Avec 500 à 700 fermes recensées, la perliculture est non seulement une ressource majeure mais elle joue également un rôle social important en faisant vivre des centaines de personnes aux Tuamotu-Gambier.

De 1995 à 2000, les exportations de perles brutes n'ont cessé de progresser pour atteindre 11,7 tonnes en 2000. L'année 2001 a toutefois marqué un tournant pour ce secteur. Dans un contexte de conjoncture économique difficile, la surproduction combinée à une commercialisation inorganisée a provoqué un renversement de tendance. La quantité de perles exportées a chuté de 8%, le montant des exportations est passé de 20,9 milliards de FCFP à 15 milliards de FCFP et le prix moyen au gramme a perdu 23,3% de sa valeur par rapport à l'année précédente.
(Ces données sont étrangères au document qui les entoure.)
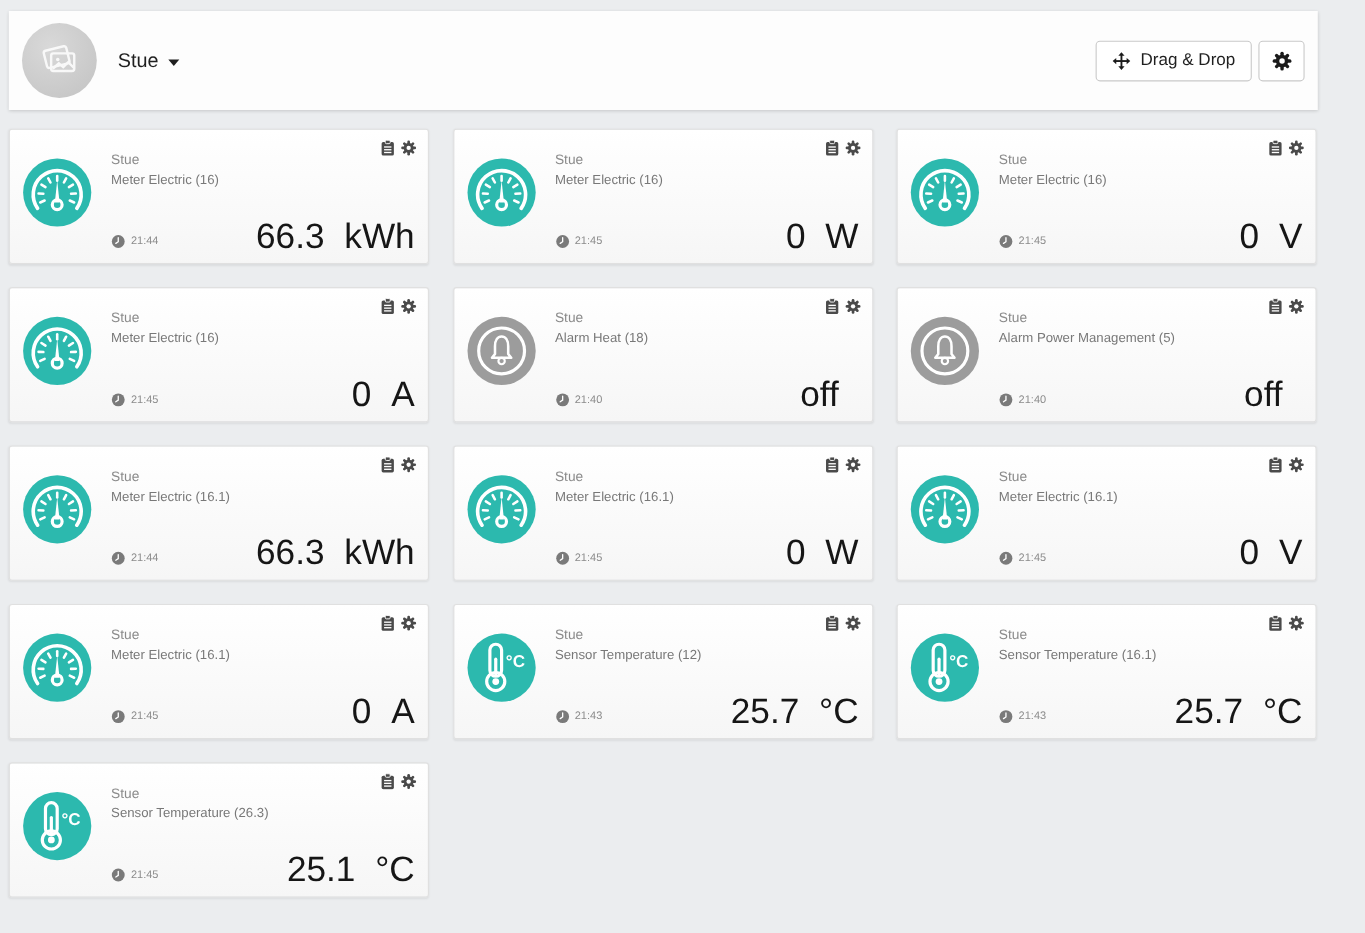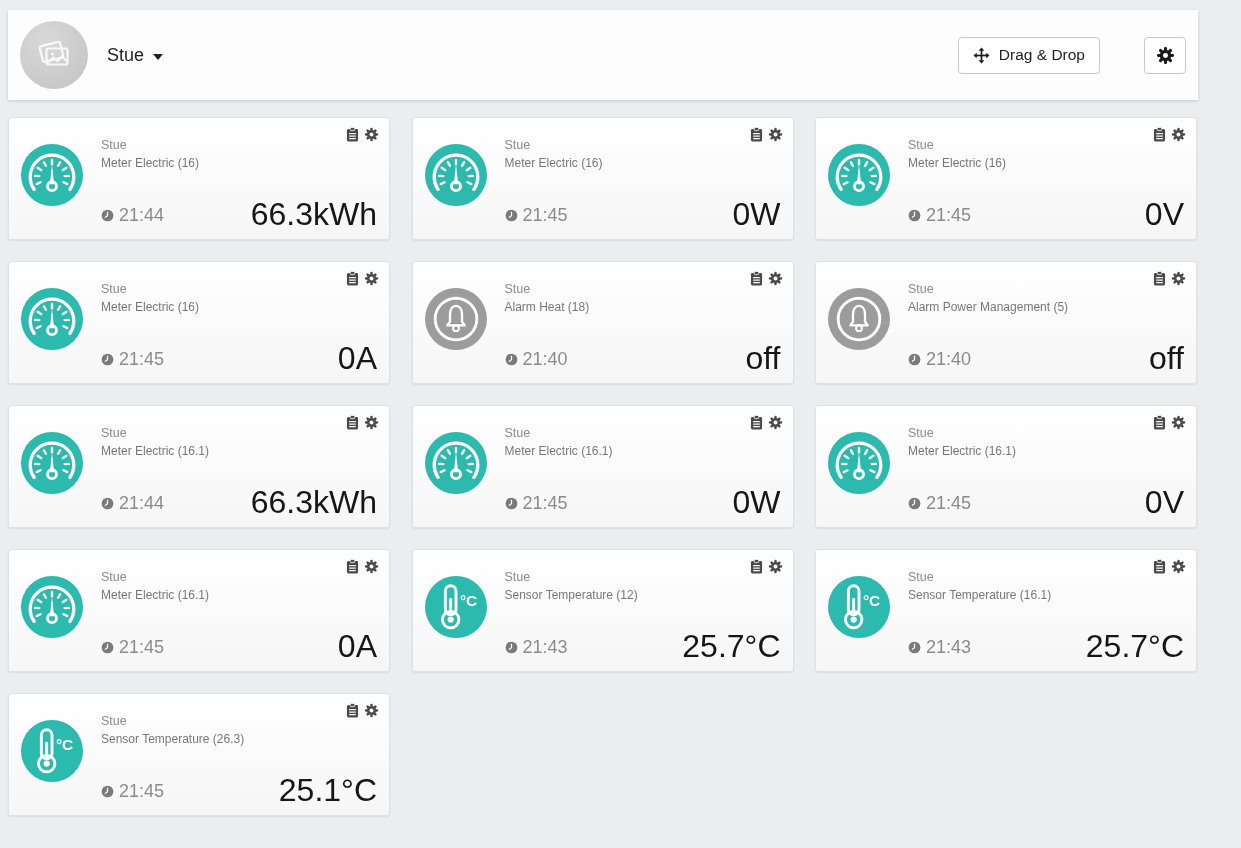--- a/index.html
+++ b/index.html
@@ -23,7 +23,7 @@
   .btn {
     display:flex; align-items:center; gap:9px; height:37px; padding:0 14px;
     background:#fff; border:1px solid #c9c9c9; border-radius:4px;
-    font-size:15.5px; color:#1f1f1f; font-family:inherit; cursor:pointer;margin-left:38px;
+    font-size:15.5px; color:#1f1f1f; font-family:inherit; cursor:pointer;
   }
   .icon-btn { width:42px; justify-content:center; padding:0; }
 

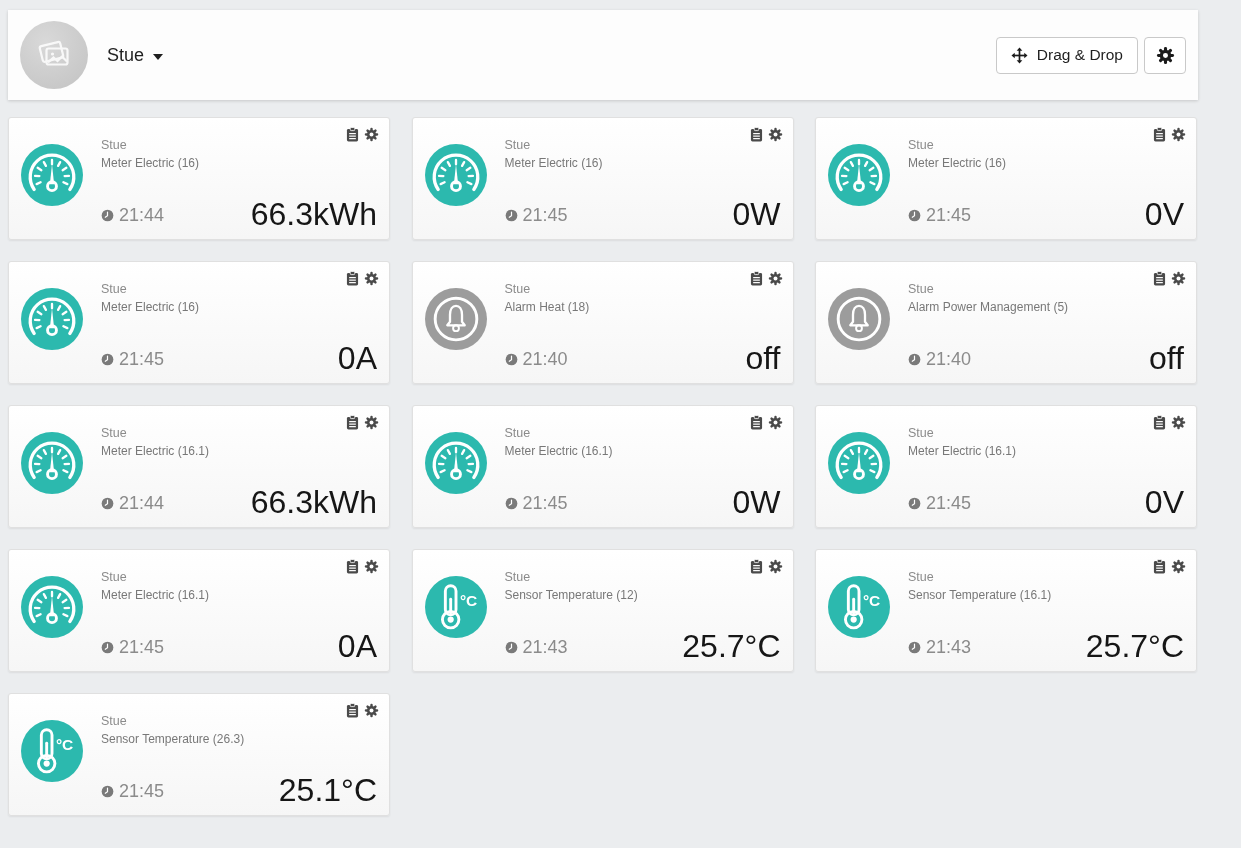--- a/index.html
+++ b/index.html
@@ -50,7 +50,7 @@
   .corner-icon { display:flex; cursor:pointer; }
   .card-time-row {
     position:absolute; left:92px; bottom:13px;
-    display:flex; align-items:center; gap:5px; font-size:18px; color:#8b8b8b;
+    display:flex; align-items:center; gap:5px; font-size:10px; color:#8b8b8b;
   }
   .card-value-row {
     position:absolute; right:12px; bottom:6px;

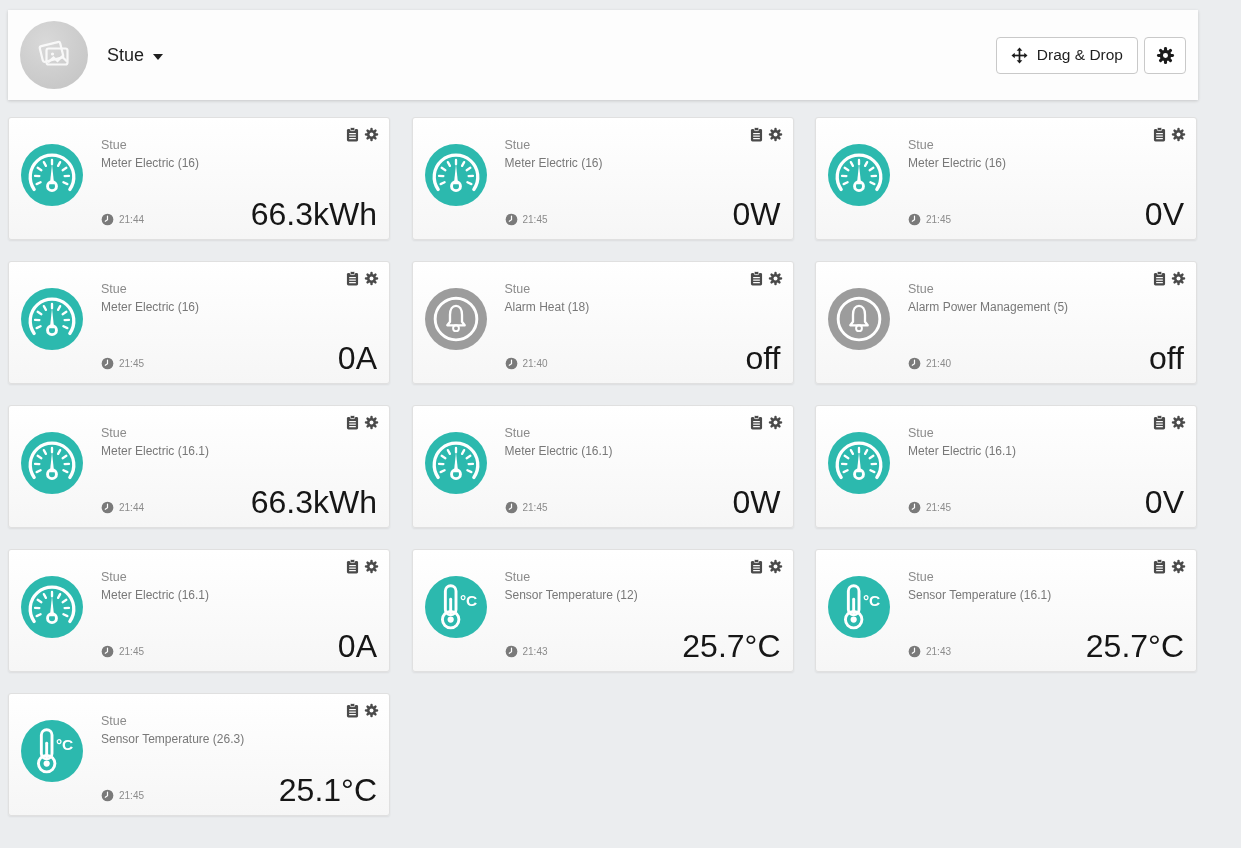--- a/index.html
+++ b/index.html
@@ -54,7 +54,7 @@
   }
   .card-value-row {
     position:absolute; right:12px; bottom:6px;
-    display:flex; align-items:baseline; gap:0;
+    display:flex; align-items:baseline; gap:18px;
     font-size:32px; color:#161616;
   }
 </style>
En 2002, la quantité de perles exportées s'est élevée à 11,3 tonnes soit une augmentation de 4,8% par rapport à 2001 ; les revenus liés aux exportations se sont maintenus à 15 milliards de FCFP et le prix moyen du gramme a diminué de 1,9%. Les exportations de produits perliers ont représenté 80% du total des exportations.

La situation actuelle reste difficile. Cette crise a conduit le gouvernement de la Polynésie française à adopter une série de mesures destinées à restaurer la confiance des marchés et à assurer à moyen terme la pérennité de cette industrie. Ont notamment été revues les règles de classification, de commercialisation et d'exportation des perles.